The two types of drugs that have been of concern to medical practitioners and public health officials are angiotensin-converting enzyme inhibitors, or ACE-Is, and angiotensin-receptor blockers, or ARBs.

Drugs that block blood-vessel constriction

These medications are widely used: In the United States, of everyone 20 or older, an estimated 12% are on ACE-Is and 5.8% are on ARBs, according to 2012 data from the American Heart Association. That’s a lot of people — and, if anything, the percentage of individuals using these drugs has increased since then.

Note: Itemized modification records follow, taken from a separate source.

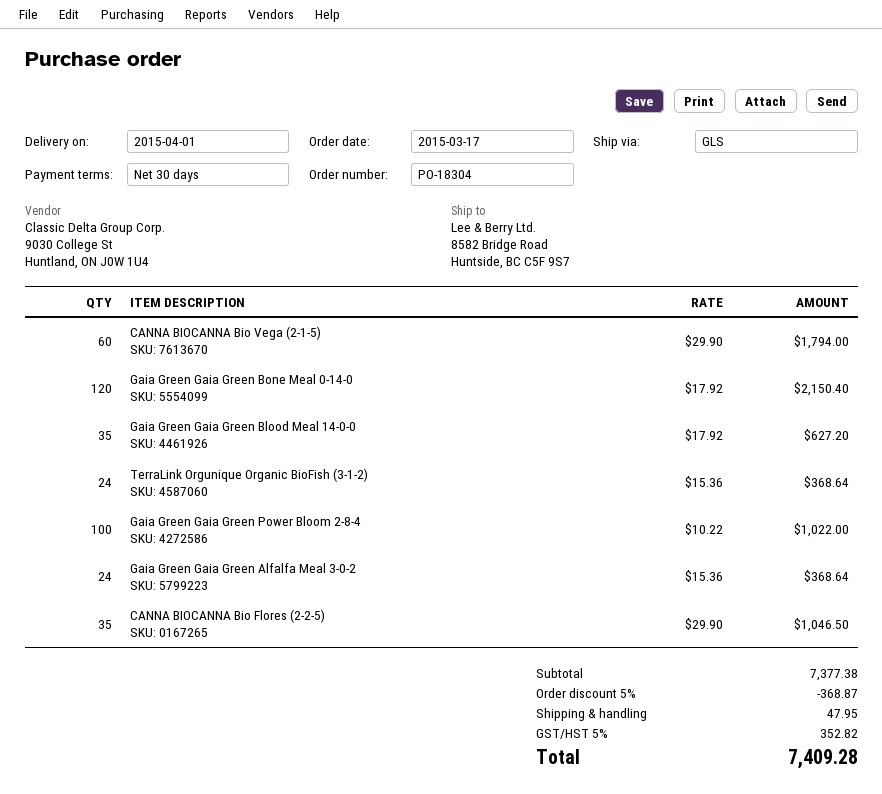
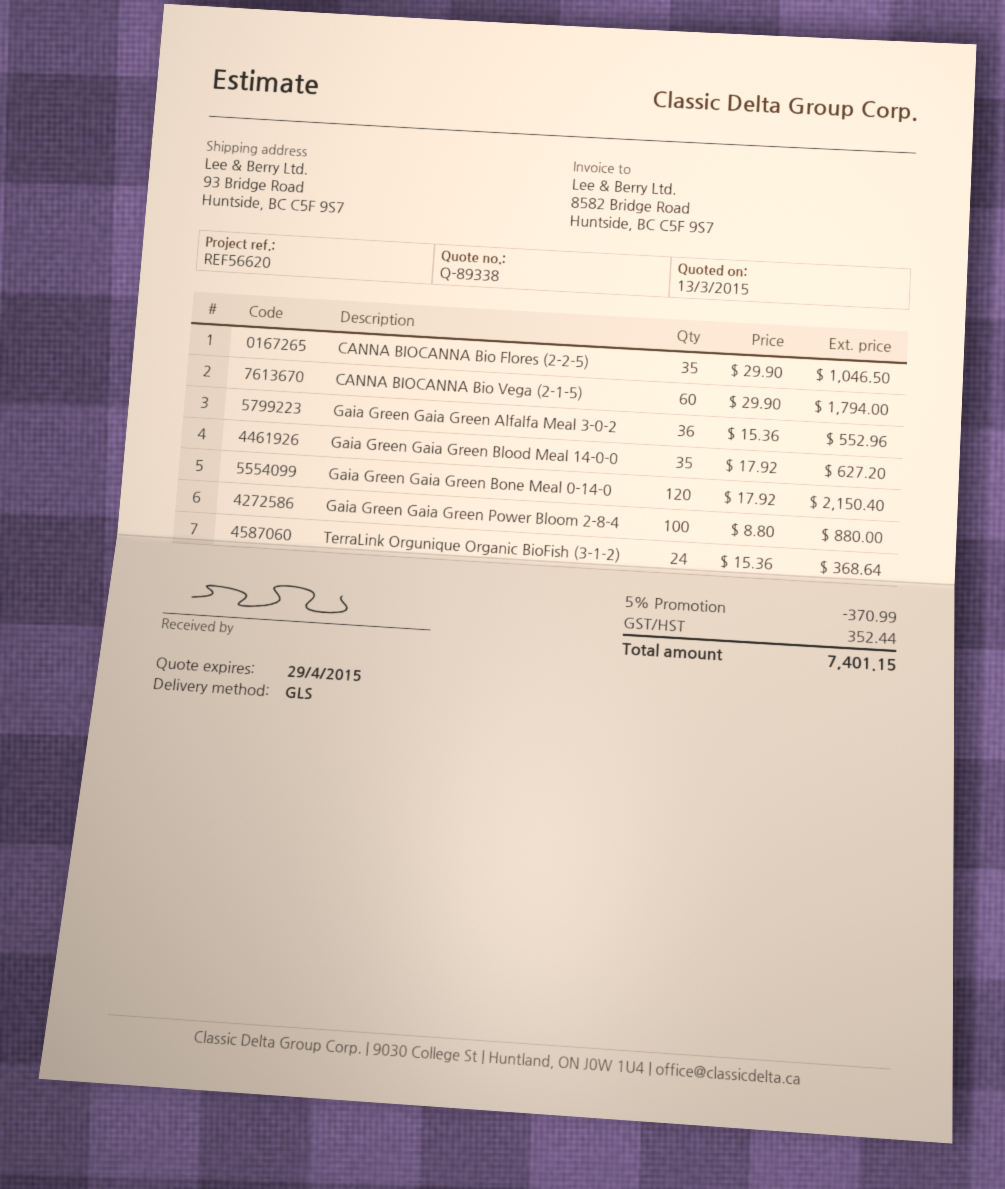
ship to: 8582 Bridge Road, Huntside, BC C5F 9S7 -> 93 Bridge Road, Huntside, BC C5F 9S7
Gaia Green Gaia Green Power Bloom 2-8-4: 100 x 10.22 = 1022.00 -> 100 x 8.80 = 880.00
Gaia Green Gaia Green Alfalfa Meal 3-0-2: 24 x 15.36 = 368.64 -> 36 x 15.36 = 552.96
discount: 5% = 368.87 -> 5% = 370.99
shipping: 47.95 -> none
tax: 352.82 -> 352.44
total: 7409.28 -> 7401.15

Both kinds of drugs work by blocking the blood-vessel-constricting action of angiotensin, an enzyme secreted by the kidneys. They also, among other things, cause an increase in cells’ production of ACE2, a molecule with blood-pressure-lowering properties that appears on the surface of cells in the throat, lungs, arteries, heart, kidney, intestines and blood-vessel linings.

So far, so good.

The problem is, ACE2 just happens to be precisely the molecule that SARS-CoV-2 — the virus responsible for COVID-19 — grabs onto in order to gain entry into the cells it infects. Only cells bearing ACE2 are prone to SARS-CoV-2 infection; so the fear has been that by increasing the density/number of ACE2 molecules on cells’ surfaces, ACE-Is and ARBs may be making those cells better targets for SARS-CoV-2.

You can see why medical authorities would worry about whether these drugs might place their users at heightened risk for coronavirus infection and more-severe cases of COVID-19.

Use not associated with severe COVID-19

Happily, the Stanford study, which analyzed medical records of just over 1,000 patients, found otherwise. Use of ACE-I or ARB medications by COVID-19 patients was not associated with increased risk of hospitalization, intensive care unit admission or death.